When I was a young girl, and then a young woman, nothing could stop me. I felt there was nothing to fear. As a child, I rode my bike alone throughout the town. As a young woman, I traveled alone in countries across the globe. I knew that things would always work out fine, even if I ran into trouble.
Was it just the way I was raised that made me, a female, so confident and unintimidated? Or did a bit of my bipolar disorder contribute to that, too? After all, bipolar mania can make you feel on top of the world, indestructible, and all powerful. It can also make you more apt to taking risks because of an impulsivity that a stable mind would resist because of common sense, or general caution.
Exhibiting an air of confidence can get you many places and many things. How easy it was for me to find jobs back then. How easy it was to make friends. I could sell people on many of my ideas. I often lacked the fear of embarrassment. Making mistakes did not drag me down.
But bipolar depression is also a hallmark of the disorder. Often so is anxiety. When in that state one’s usual self-assurance can almost disappear. Other opposites of mania are common. You may feel destructible, powerless, and hopeless. When depressed, I have often run to my bed and hid under the covers, and not come out. Sometimes even shaking.

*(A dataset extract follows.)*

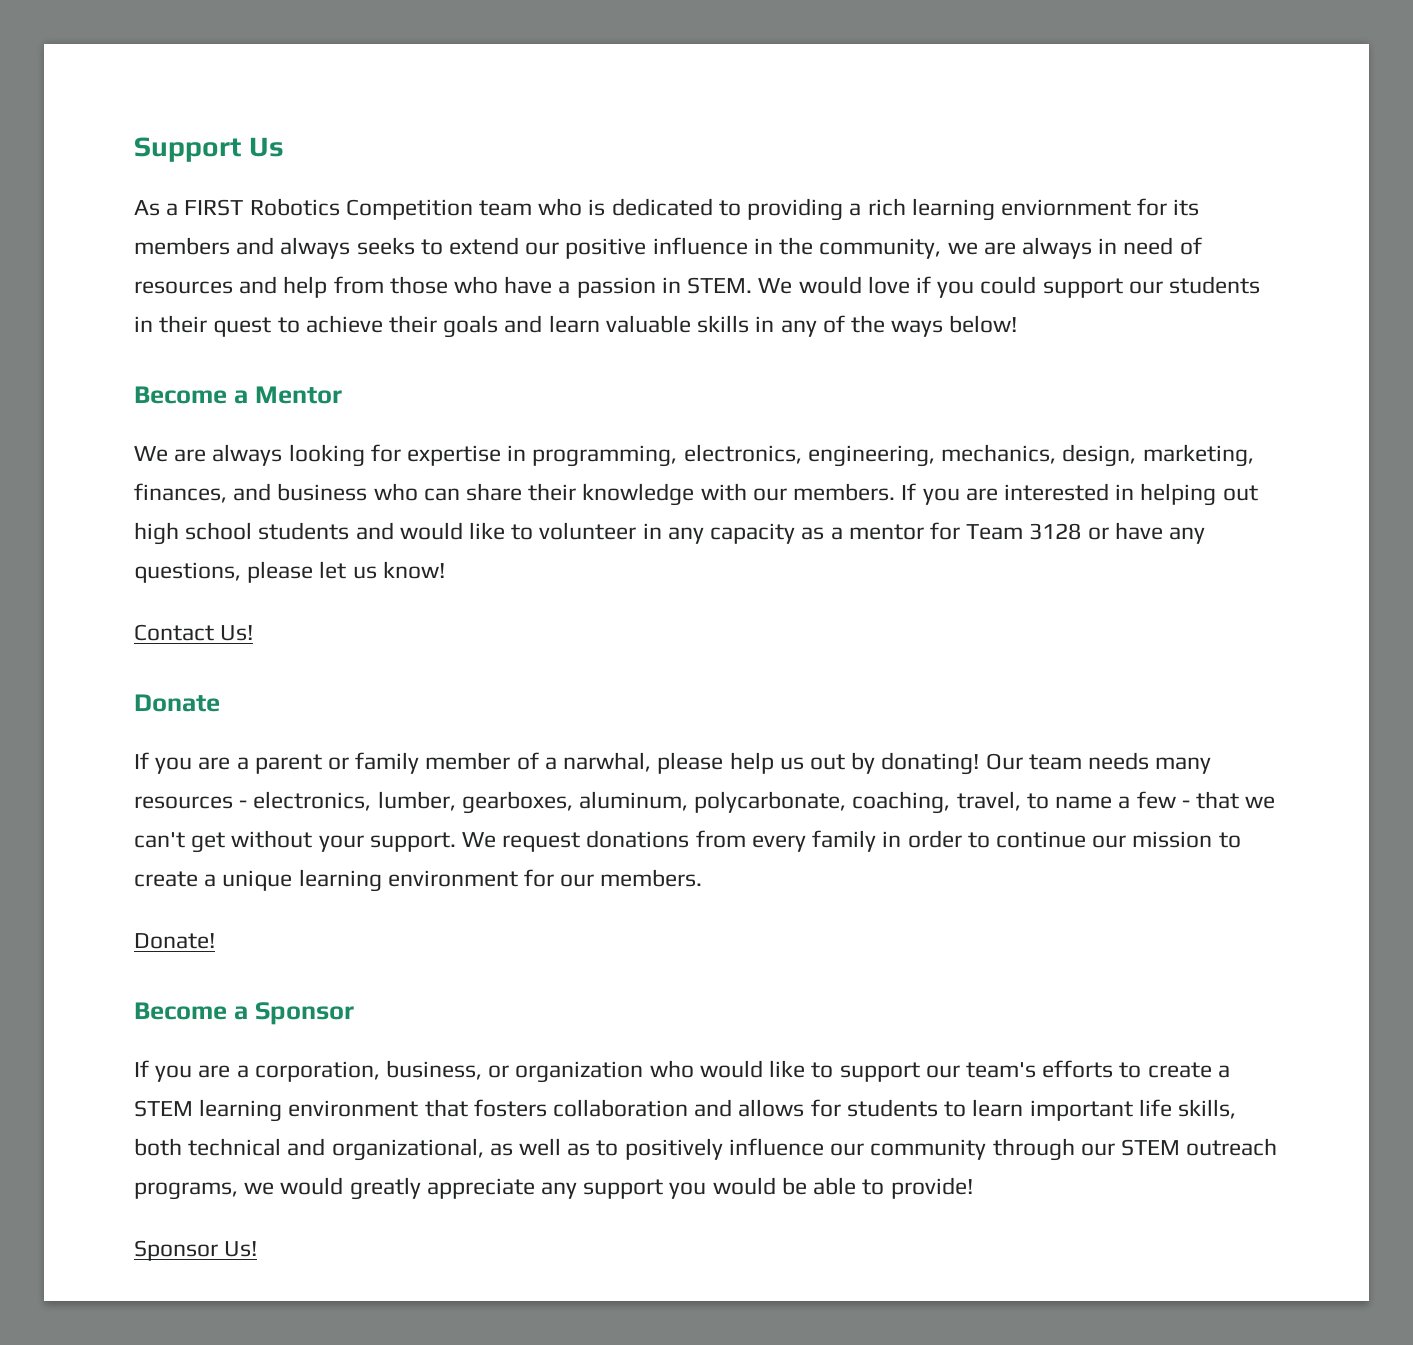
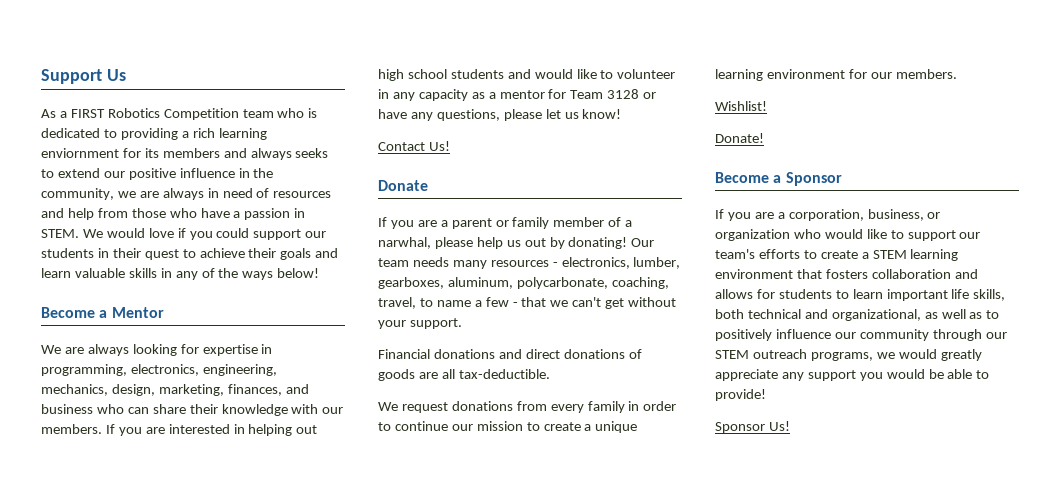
(456, 842) none -> [378,349,642,359] [378,369,550,381] // Financial donations and direct donations of goods are all tax-deductible. //
(703, 878) none -> [715,101,767,111] // Wishlist!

During my very worst of times I felt frustrated and desperate, not just because of the illness, but even as a result of the sedation and side effects of medication treatments. Tell me to travel the world on my own during that type of state? I surely couldn’t do it. I’d cling to my pillow. Sell myself to a prospective employer? Well, some of my skills remained, but my capability to endure the daily grind seemed significantly lost. And many of these feelings remained, even when my moods were labeled “supposedly stable”. It was if I was knocked down several pegs, weakened to my core, made anxious beyond belief, and even traumatized by the experience.
How sad and weak do my words above sound to you? Well, not too sad if you only read the first couple of paragraphs, but very sad otherwise. If I look back to my years between ages 1-32 I’d say I had more great ones than bad ones, but unfortunately that did change as my 30s progressed. And my 40s have been a bit of a challenge, too. I guess one might think I weakened over time. I’d say that, too, but at the same time I never really had what I considered challenges in my early life.
Do you know what? Just lifting myself up out of bed from being knocked down, bruised and scraped shows bravery! Consenting to treatments as intimidating as ECT is bravery! Continuing the search for the right medication mix after years and years of searching shows bravery! Patiently enduring side effects in exchange for some level of sanity is bravery! Getting in the car and driving to the store is bravery. Definitely pushing that cart all the way through the checkout line is bravery. Fighting the stigma of mental illness as an armchair warrior is bravery!
For my love, for my feathered friend, for my dad, and siblings, and friends…for all of my fellow bipolar compatriots and their loved ones, I persist and continue to fight this grueling battle. For the memory of my dear lost nephew, I remain a living breathing surviving soldier. I will not surrender. No! I will continue the fight until the very end. Let me triumph as I may over this war in my head. It won’t be easy, but the greatest victories are the toughest to win. I am brave! I will continue my quest to forge forward, if I have to roar at the sky, or even clench my fists until my nails cut my palms. I will not be taken!